CHAPITRE PREMIER
L'AME DES RACES
Comment les naturalistes classent les espèces. - Application à l'homme de leurs méthodes. - Côté défectueux des classifications actuelles des races humaines. - Fondements d'une classification psychologique. - Les types moyens des races. - Comment l'observation permet de les constituer. - Facteurs physiologiques qui déterminent le type moyen d'une race. - L'influence des ancêtres et celle des parents immédiats. - Fonds psychologique commun que possèdent tous les individus d'une race. - Immense influence des générations éteintes sur les générations actuelles. - Raisons mathématiques de cette influence. - Comment l'âme collective s'est étendue de la famille au village, à la cité et à la province. - Avantages et dangers de la conception de la cité. - Circonstances dans lesquelles la formation de l'âme collective est impossible. - Exemple de l'Italie. - Comment les races naturelles ont fait place aux races historiques.
Les naturalistes font reposer leur classification des espèces sur la constatation de certains caractères anatomiques se reproduisant par l'hérédité avec régularité et constance. Nous savons aujourd'hui que ces caractères se transforment par l'accumulation héréditaire de changements imperceptibles ; mais si l'on ne considère que la courte durée des temps historiques, on peut dire que les espèces sont invariables.

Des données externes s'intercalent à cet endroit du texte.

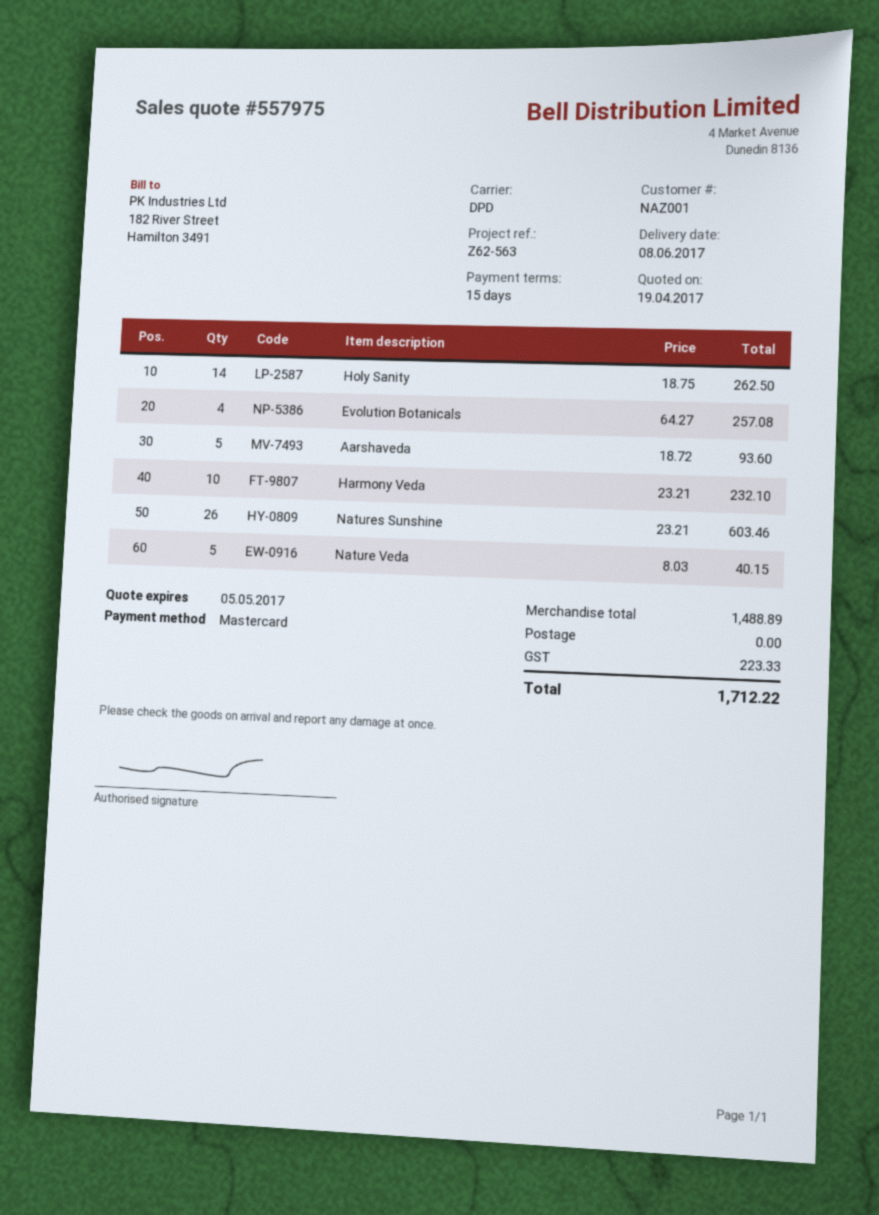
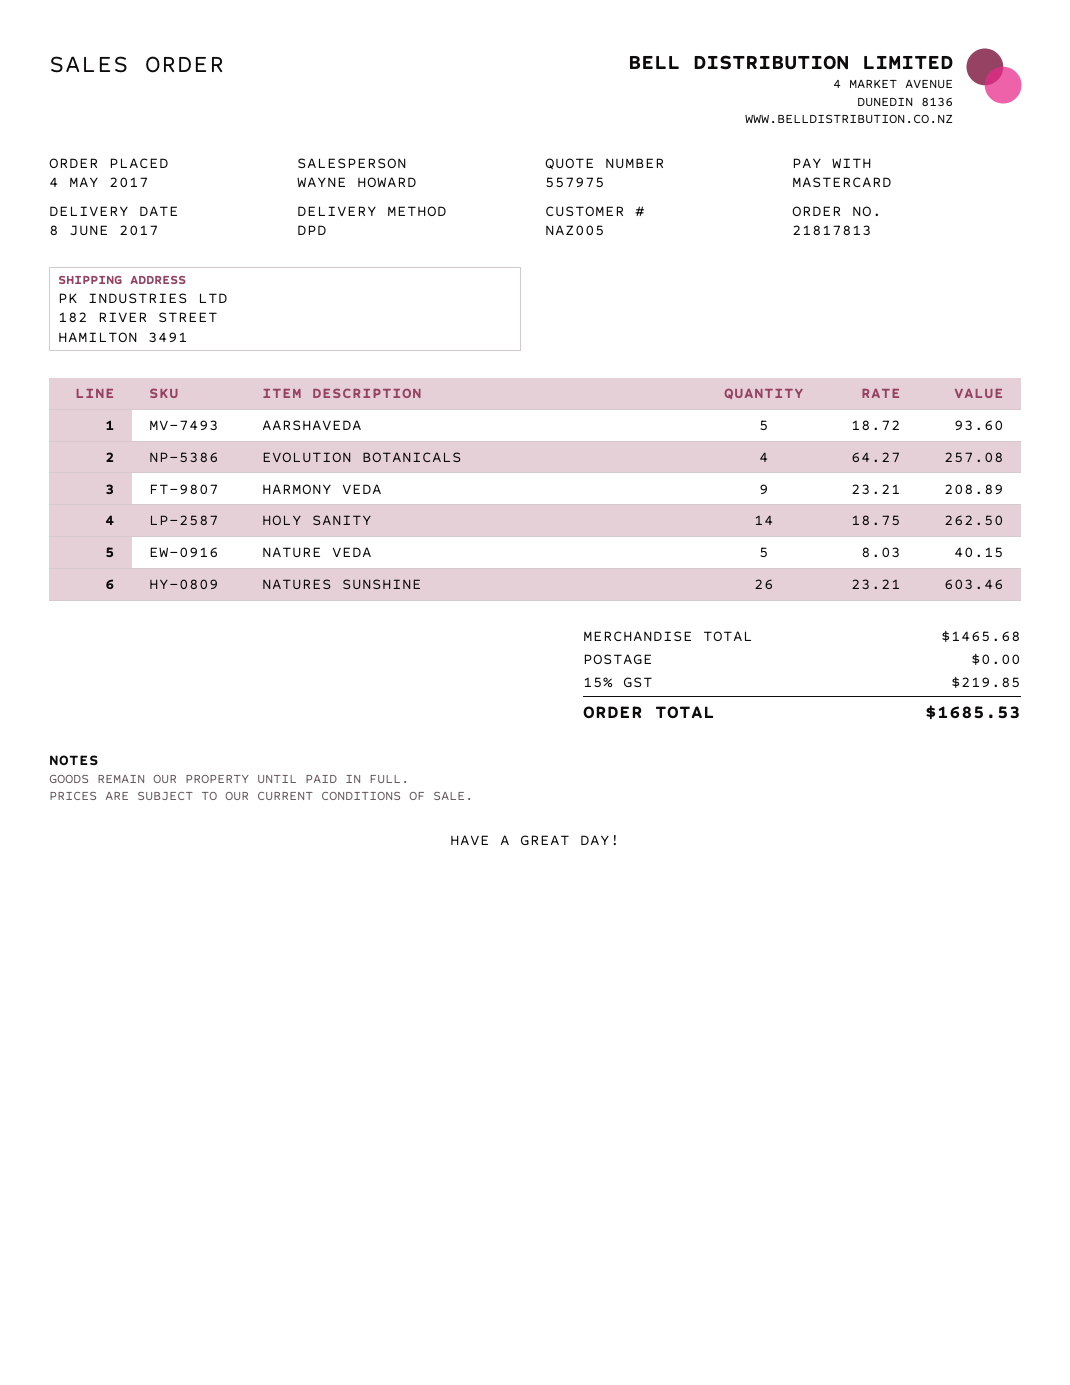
customer number: NAZ001 -> NAZ005
Harmony Veda: 10 x 23.21 = 232.10 -> 9 x 23.21 = 208.89
subtotal: 1488.89 -> 1465.68
tax: 223.33 -> 219.85
total: 1712.22 -> 1685.53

Appliquées à l'homme, les méthodes de classification des naturalistes ont permis d'établir un certain nombre de types parfaitement tranchés. En se basant sur des caractères anatomiques bien nets, tels que la couleur de la peau, la forme et la capacité du crâne, il a été possible d'établir que le genre humain comprend plusieurs espèces nettement séparées et probablement d'origines très différentes. Pour les savants respectueux des traditions religieuses, ces espèces sont simplement des races. Mais, comme on l'a dit avec raison, « si le nègre et le caucasien étaient des colimaçons, tous les zoologistes affirmeraient à l'unanimité qu'ils constituent d'excellentes espèces , n'ayant jamais pu provenir d'un même couple dont ils se seraient graduellement écartés. »
Ces caractères anatomiques, ceux du moins que notre analyse peut atteindre, ne permettent que des divisions générales fort sommaires. Leurs divergences n'apparaissent que chez des espèces humaines bien tranchées : les blancs, les nègres et les jaunes, par exemple. Mais des peuples, très semblables par leur aspect physique, peuvent être fort différents par leurs façons de sentir et d'agir, et par conséquent par leurs civilisations, leurs croyances et leurs arts. Est-il possible, par exemple, de classer dans un même groupe un Espagnol, un Anglais et un Arabe ? Les différences mentales existant entre eux n'éclatent-elles pas à tous les yeux et ne se lisent-elles pas à chaque page de leur histoire ?
A défaut de caractères anatomiques, on a voulu s'appuyer, pour la classification de certains peuples, sur divers éléments tels que les langues, les croyances et les groupements politiques ; mais de telles classifications ne résistent guère à l'examen.
Les éléments de classification que l'anatomie, les langues, le milieu, les groupements politiques ne sauraient fournir, nous sont donnés par la psychologie. Celle-ci montre que, derrière les institutions, les arts, les croyances, les bouleversements politiques de chaque peuple, se trouvent certains caractères moraux et intellectuels dont son évolution dérive. Ce sont ces caractères dont l'ensemble forme ce que l'on peut appeler l'âme d'une race.
Chaque race possède une constitution mentale aussi fixe que sa constitution anatomique. Que la première soit en rapport avec une certaine structure particulière du cerveau, cela ne semble pas douteux ; mais comme la science n'est pas assez avancée encore pour nous montrer cette structure, nous sommes dans l'impossibilité de la prendre pour base. Sa connaissance ne saurait nullement modifier d'ailleurs la description de la constitution mentale qui en découle et que l'observation nous révèle.
Les caractères moraux et intellectuels, dont l'association forme l'âme d'un peuple, représentent la synthèse de tout son passé, l'héritage de tous ses ancêtres, les mobiles de sa conduite. Ils semblent très variables chez les individus d'une même race ; mais l'observation prouve que la majorité des individus de cette race possède toujours un certain nombre de caractères psychologiques communs, aussi stables que les caractères anatomiques qui permettent de classer les espèces. Comme ces derniers, les caractères psychologiques se reproduisent par l'hérédité avec régularité et constance.